Beim Histamin geht es nicht darum, ob ein Lebensmittel Histamin enthält, sondern wie viel Histamin es enthält. Es gibt viele Listen im Internet, bei denen jedes einzelne Lebensmittel + Histamingehalt aufgelistet ist. Ich gebe euch hier einen Link, der mir von der Klinik empfohlen wurde, in der ich war:
http://www.mastzellaktivierung.info/downloads/foodlist/11_FoodList_DE_alphabetisch_mitKat.pdf
Außerdem möchte ich euch noch einen groben Überblick geben, welche Lebensmittel tabu sind und welche nicht, damit man nicht immer erst in der Liste nach schauen muss.
Generell gilt: alles was irgendwie gegoren ist, schimmelt oder haltbar gemacht wurde hat einen sehr hohen Histamingehalt. Außerdem auch alle getrockneten, geräucherten oder gepökelten Fleisch- und Fischprodukte.

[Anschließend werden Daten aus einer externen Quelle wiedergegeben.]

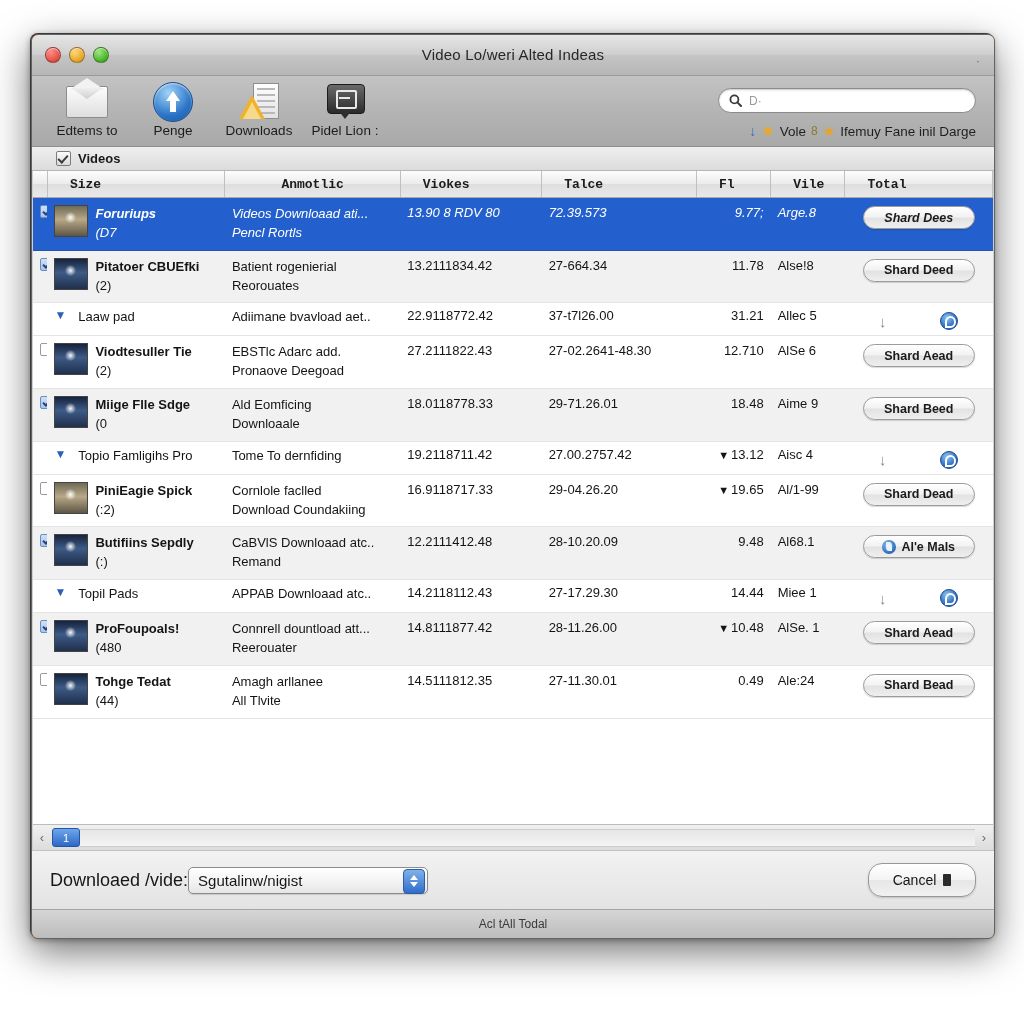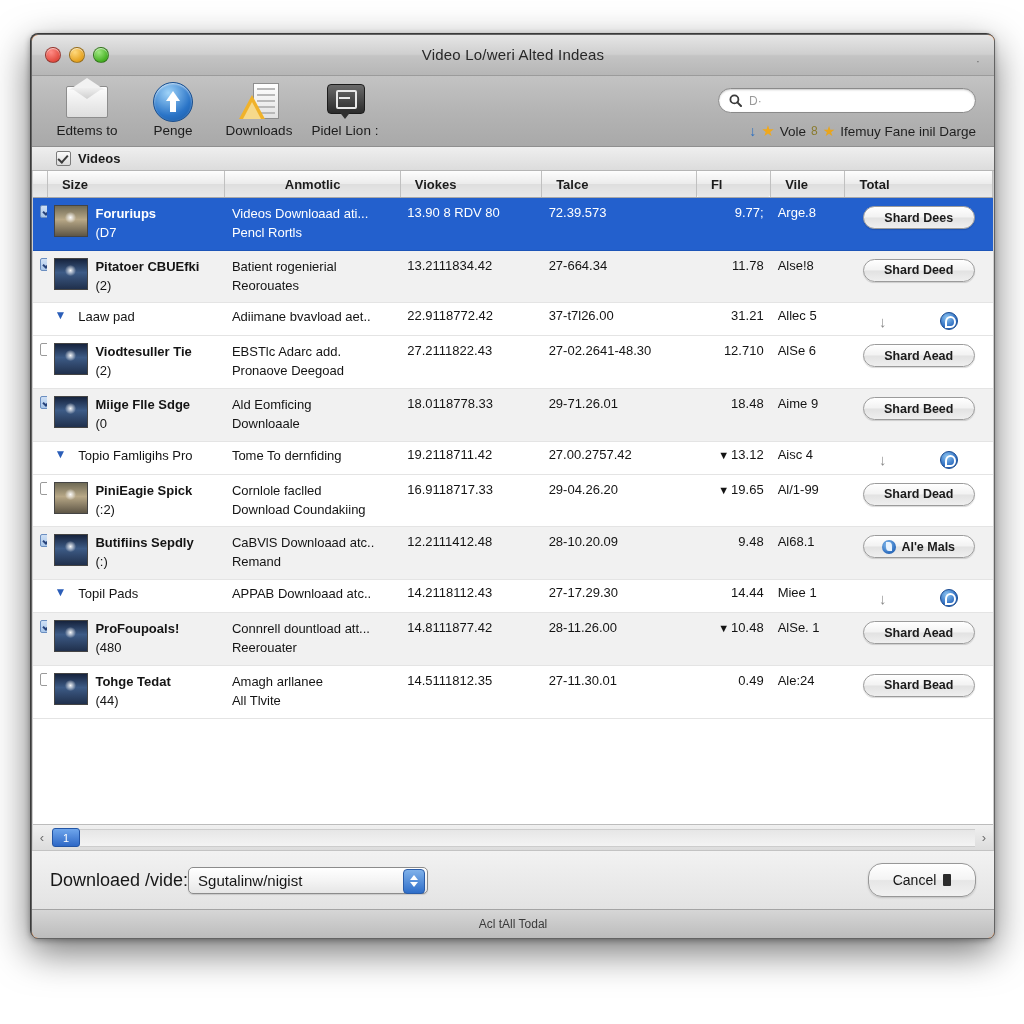"Size" table.lst th { font-family: none -> Liberation Mono, monospace; padding: 4px 14px -> 4px 22px }
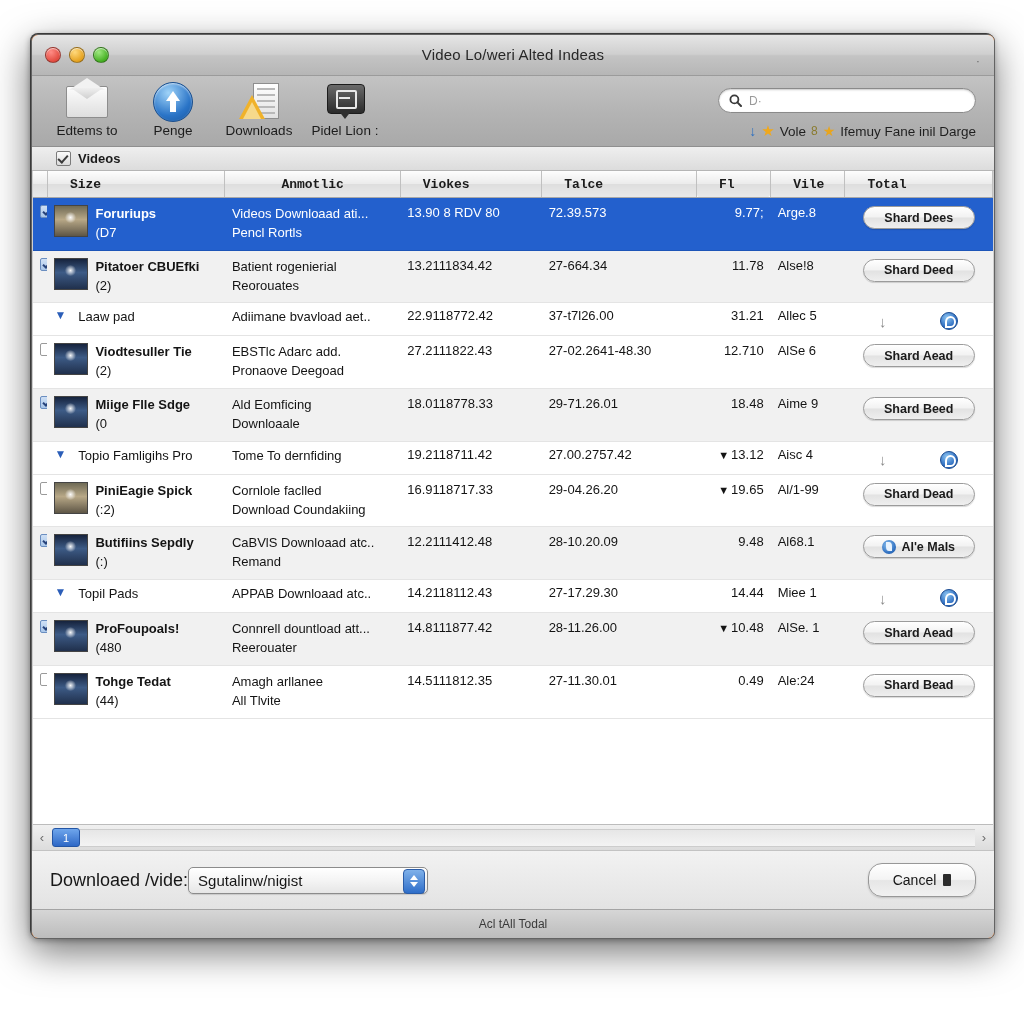"Foruriups" tr.row.sel td { font-style: none -> italic }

Hier mal eine kleine Liste, dass ihr euch vorstellen könnt, was man zumindest aus seinem täglichen Verzehr streichen sollte:
Rotwein, Alkohol generell (am histaminärmsten wäre eine Weißweinschorle oder ein helles Pils)

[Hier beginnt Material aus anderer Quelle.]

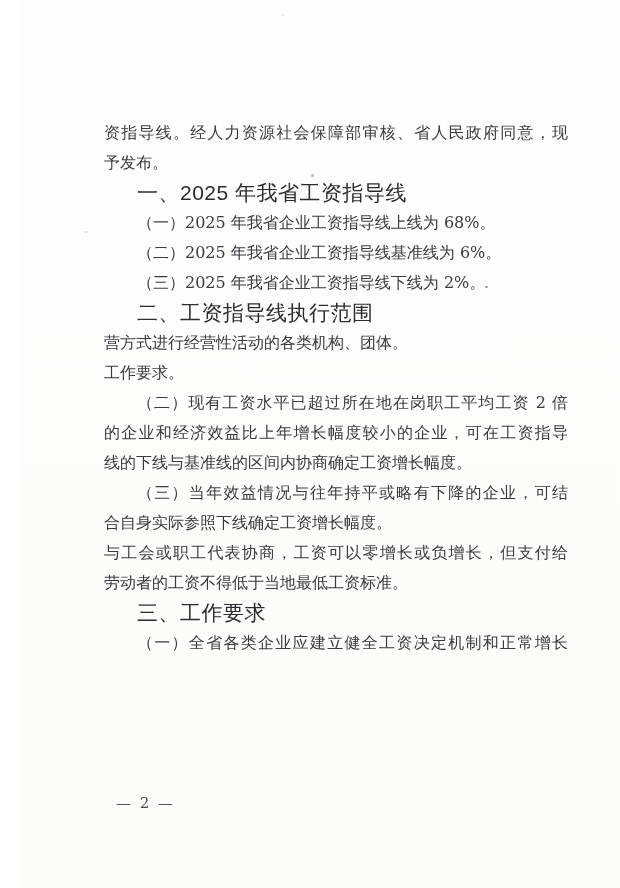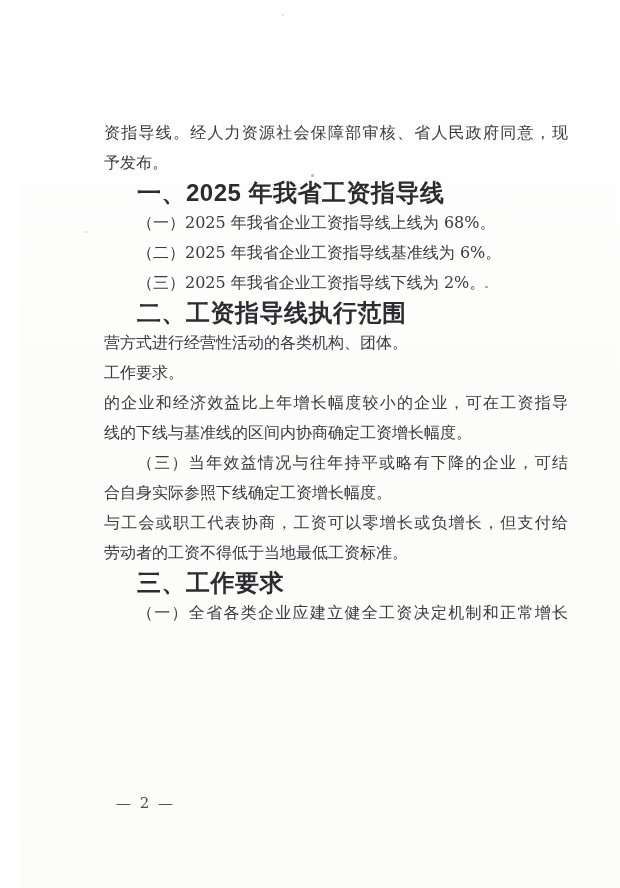"一、2025 年我省工资指导线" .ln.heading { font-size: 24px -> 21px; font-weight: 700 -> 400 }
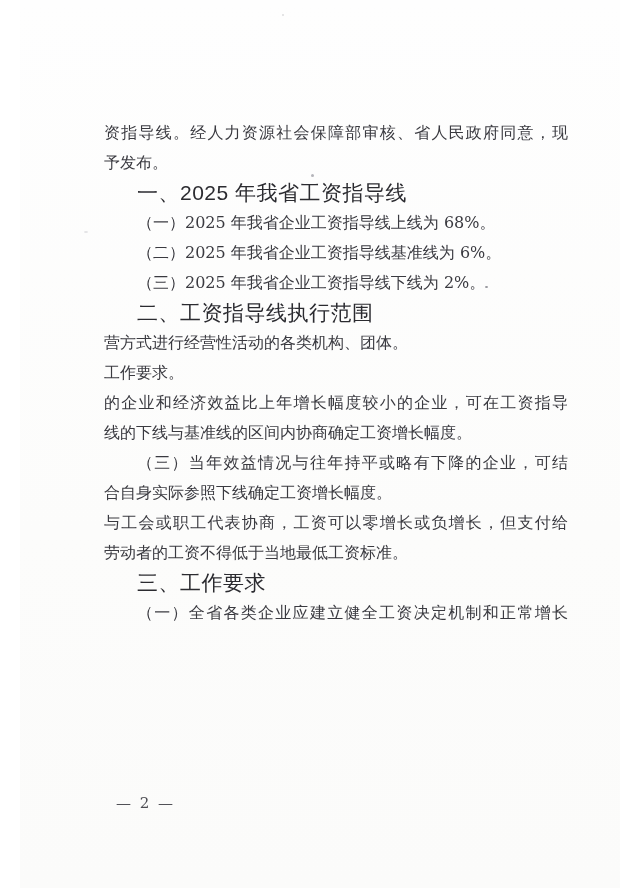"（二）现有工资水平已超过所在地在岗职工平均工资 2 倍" div.ln { html: none -> <div>（二）现有工资水平已超过所在地在岗职工平均工资 2 倍</div> }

reifer Käse, wie Camembert, Schimmelkäse etc. (Mozzarella, Feta, und eventuell mal ein junger Gouda sind ok)
Essig, Essiggurken und alles wo er enthalten ist
Hefe (klingt vielleicht erst hart, backe aber jetzt immer selbst mein Brot mit Sauerteig und das funktioniert wunderbar!)
Tomaten, Tomatensoße und alle Produkte mit Tomaten
Erdbeeren und eigentlich fast alle roten Früchte (außer Johannisbeeren und Kirschen)
Zitrusfrüchte und alles was sauer ist, Kiwi, Weintrauben etc.
Schokolade, Kakao und alles was damit zutun hat
Kaffee, da ist Espresso noch am besten geeignet (Filterkaffee ist tabu)
die meisten Farb- und Konservierungsstoffe, die vor allem in Fertiggerichten enthalten sind
Das klingt vielleicht erstmal erschreckend, aber letzten Endes kann man, wenn man gut auf seinen Körper hört, ein Maß finden, bei dem man nicht ganz verzichten muss. Ich zB kann ganz gut auf Schweinefleisch, Käse und Zitrusfrüchte verzichten, gönne mir aber dafür hin und wieder ein Stück Schokolade (sollte halt nicht gleich eine ganze Tafel sein). Falls ihr die Diät ausprobieren wollt, wünsche ich euch viel Erfolg! Wenn ihr das ganze ein bisschen professioneller machen wollt, scheut euch nicht euren Arzt oder einen Ernährungsberater hinzuzuziehen.